TASK TO COMPLETE:
The answer must consist solely of the lines from the opening line of the entries through the line with "be able to add rationale to the response.", transcribed exactly and without any pictures.

*** Opening AVAILABLE DATA ***

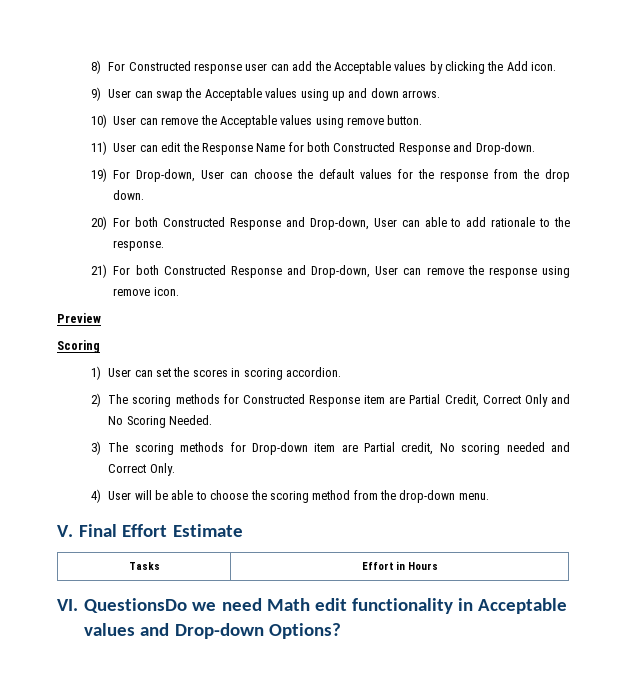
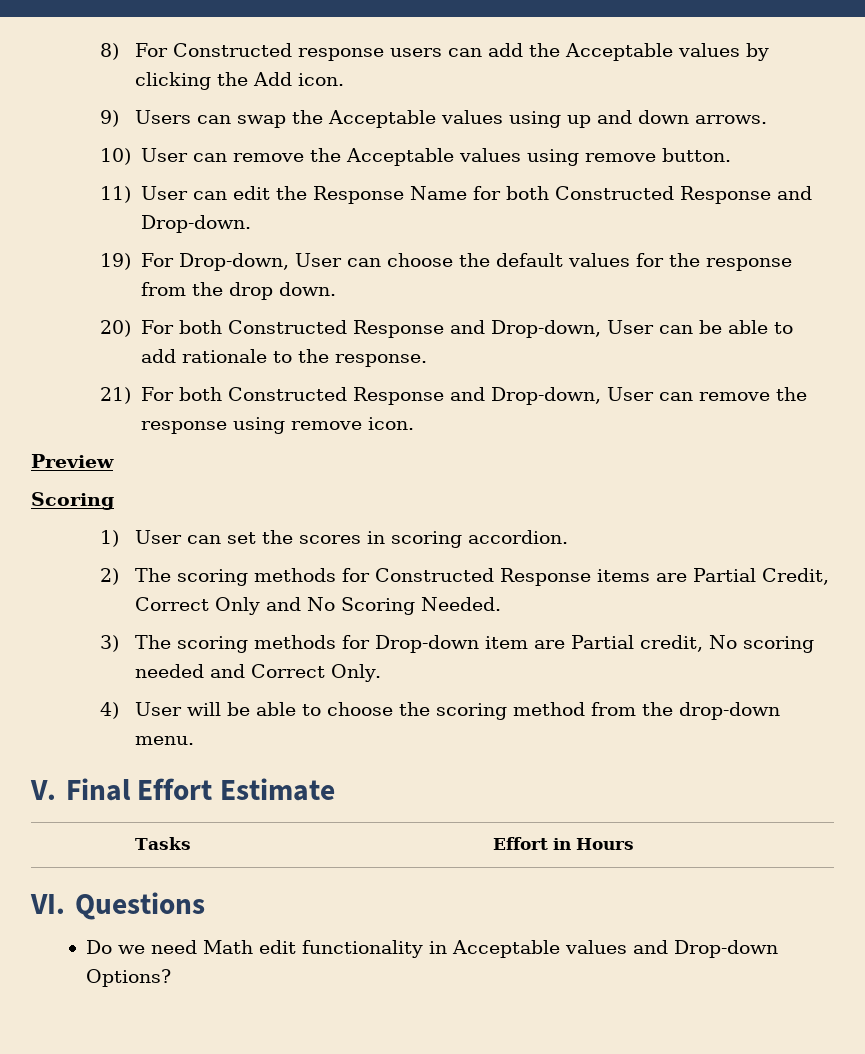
- 8) For Constructed response user can add the Acceptable values by clicking the Add icon.
+ 8) For Constructed response users can add the Acceptable values by clicking the Add icon.
- 9) User can swap the Acceptable values using up and down arrows.
+ 9) Users can swap the Acceptable values using up and down arrows.
- 20) For both Constructed Response and Drop-down, User can able to add rationale to the response.
+ 20) For both Constructed Response and Drop-down, User can be able to add rationale to the response.
- 2) The scoring methods for Constructed Response item are Partial Credit, Correct Only and No Scoring Needed.
+ 2) The scoring methods for Constructed Response items are Partial Credit, Correct Only and No Scoring Needed.
- VI. QuestionsDo we need Math edit functionality in Acceptable values and Drop-down Options?
+ VI. Questions
+ Do we need Math edit functionality in Acceptable values and Drop-down Options?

*** Closing AVAILABLE DATA ***

ANSWER TO THIS PROBLEM:
- 8) For Constructed response user can add the Acceptable values by clicking the Add icon.
+ 8) For Constructed response users can add the Acceptable values by clicking the Add icon.
- 9) User can swap the Acceptable values using up and down arrows.
+ 9) Users can swap the Acceptable values using up and down arrows.
- 20) For both Constructed Response and Drop-down, User can able to add rationale to the response.
+ 20) For both Constructed Response and Drop-down, User can be able to add rationale to the response.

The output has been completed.